Your objective >> Scan the material and copy every line in which "cmap" appears.
━━━ Provided records ━━━
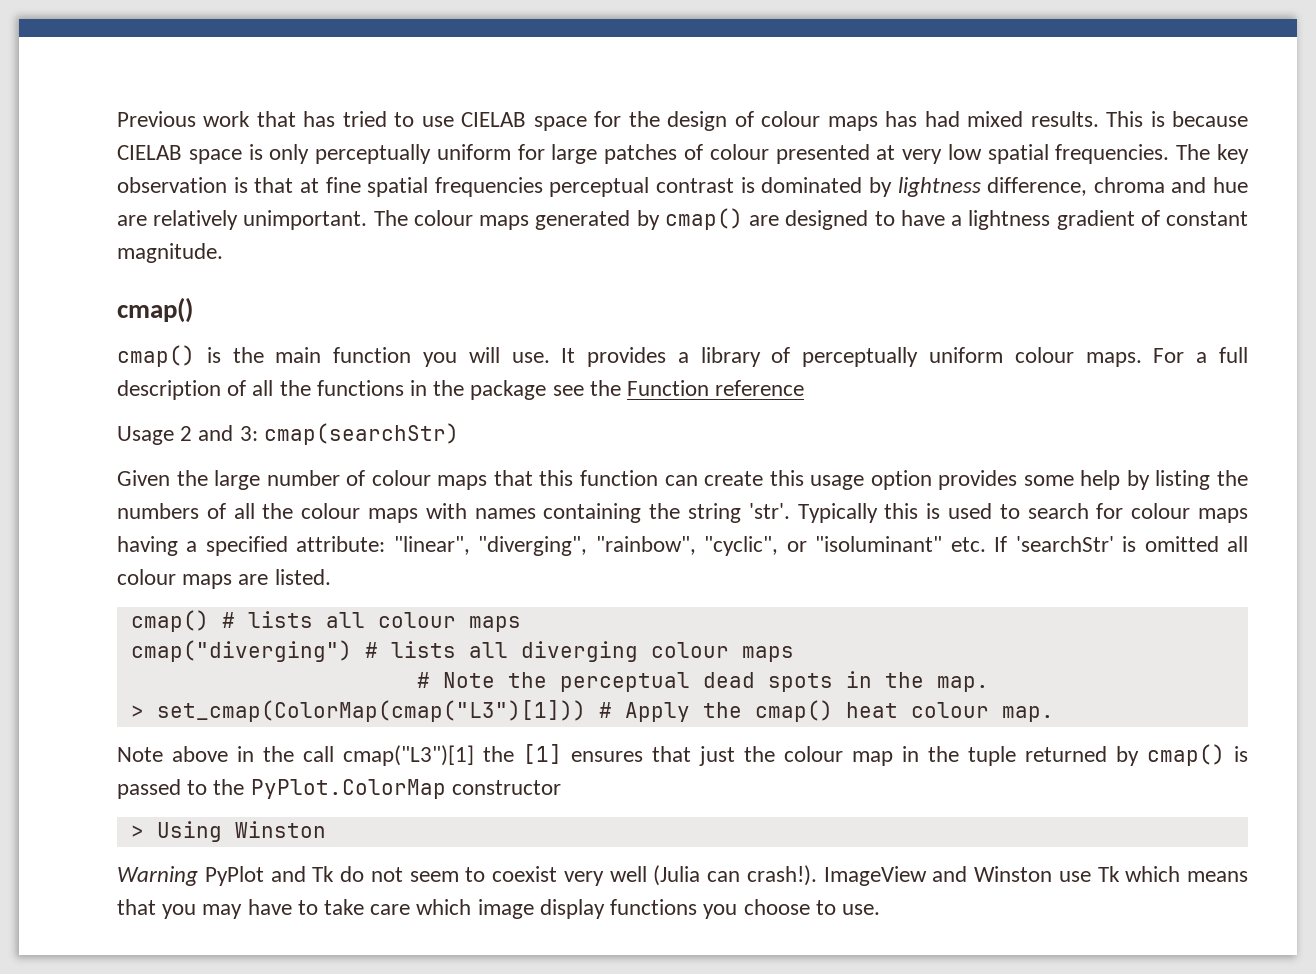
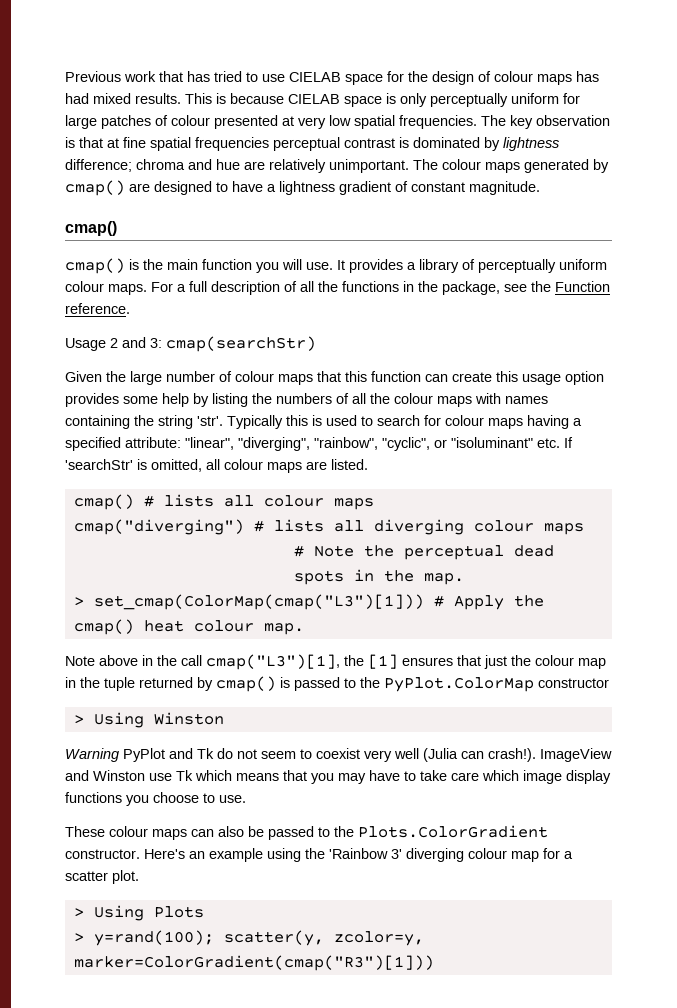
[987,177,1088,196] difference, -> [65,159,132,172] difference;
[470,380,547,400] package -> [442,281,500,295] package,
[715,380,805,396] reference -> [65,303,130,314] reference.
[1144,536,1219,552] omitted -> [151,459,202,472] omitted,
[343,745,474,766] cmap("L3")[1] -> [206,654,340,670] cmap("L3")[1],
(880, 909) none -> [65,825,548,840] [65,848,573,862] [65,870,139,884] [73,905,204,921] [73,930,424,946] [73,955,434,971] // These colour maps can also be passed to the Plots.ColorGradient constructor. Here's an example using the 'Rainbow 3' diverging colour map for a scatter plot. // > Using Plots // > y=rand(100); scatter(y, zcolor=y, marker=ColorGradient(cmap("R3")[1]))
━━━
Result of the exercise >>
[343,745,474,766] cmap("L3")[1] -> [206,654,340,670] cmap("L3")[1],
(880, 909) none -> [65,825,548,840] [65,848,573,862] [65,870,139,884] [73,905,204,921] [73,930,424,946] [73,955,434,971] // These colour maps can also be passed to the Plots.ColorGradient constructor. Here's an example using the 'Rainbow 3' diverging colour map for a scatter plot. // > Using Plots // > y=rand(100); scatter(y, zcolor=y, marker=ColorGradient(cmap("R3")[1]))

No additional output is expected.